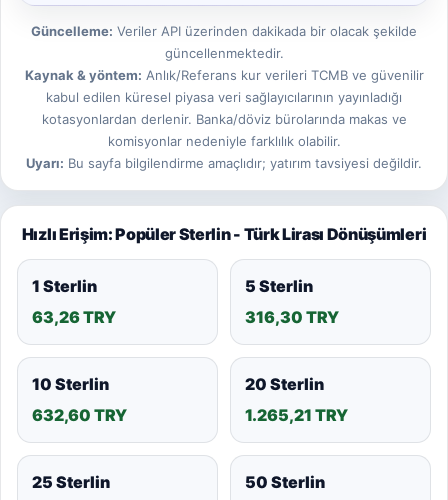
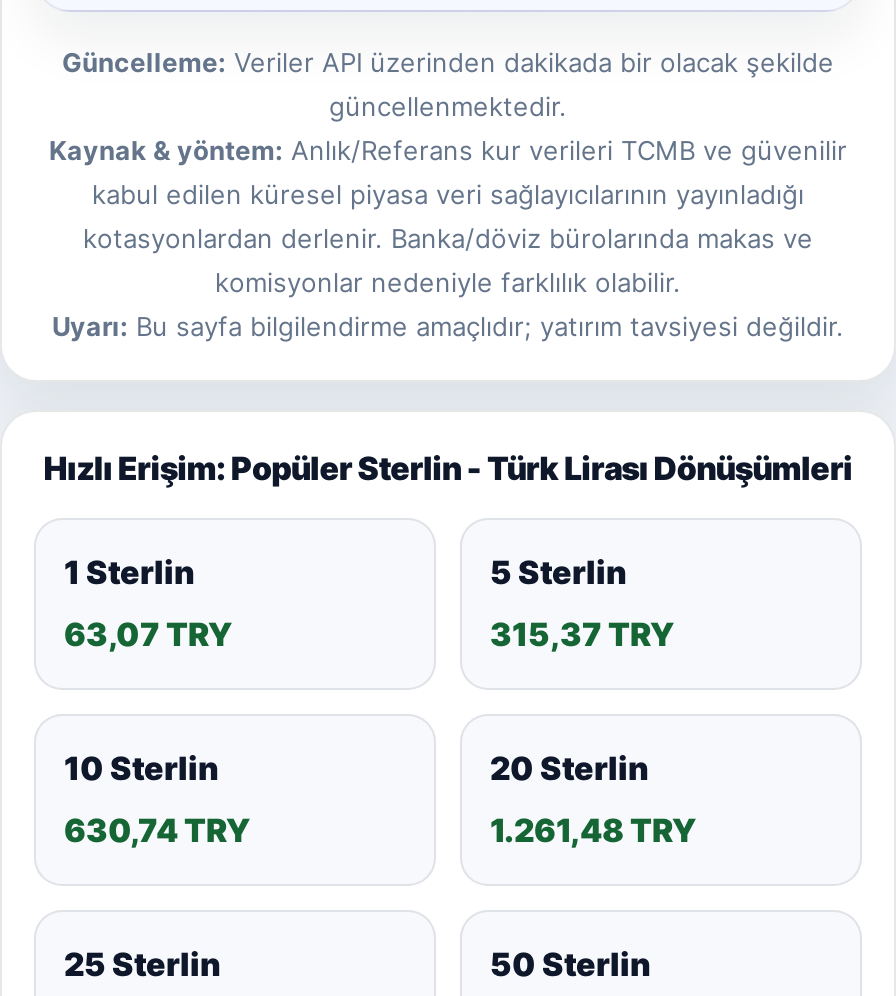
- 63,26 TRY
+ 63,07 TRY

- 316,30 TRY
+ 315,37 TRY

- 632,60 TRY
+ 630,74 TRY

- 1.265,21 TRY
+ 1.261,48 TRY
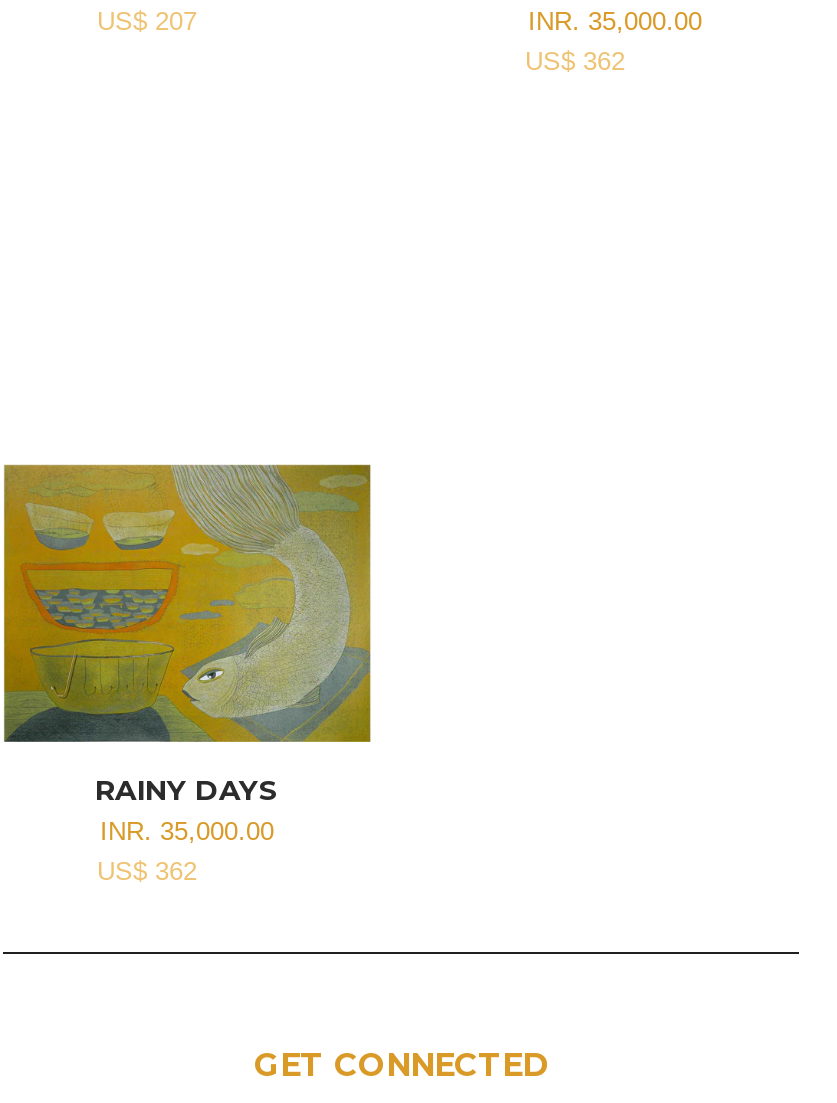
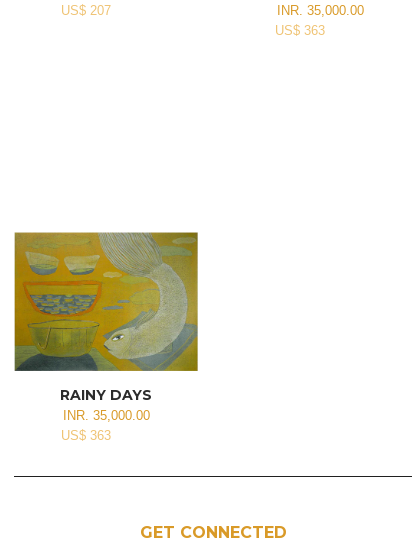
- US$ 362
+ US$ 363

- US$ 362
+ US$ 363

● ● ● ● ●

▶ _What to produce_: Go through the material and set it down again exactly, but without any pictures.

▶ _Result of the exercise_:
- 63,26 TRY
+ 63,07 TRY

- 316,30 TRY
+ 315,37 TRY

- 632,60 TRY
+ 630,74 TRY

- 1.265,21 TRY
+ 1.261,48 TRY
- US$ 362
+ US$ 363

- US$ 362
+ US$ 363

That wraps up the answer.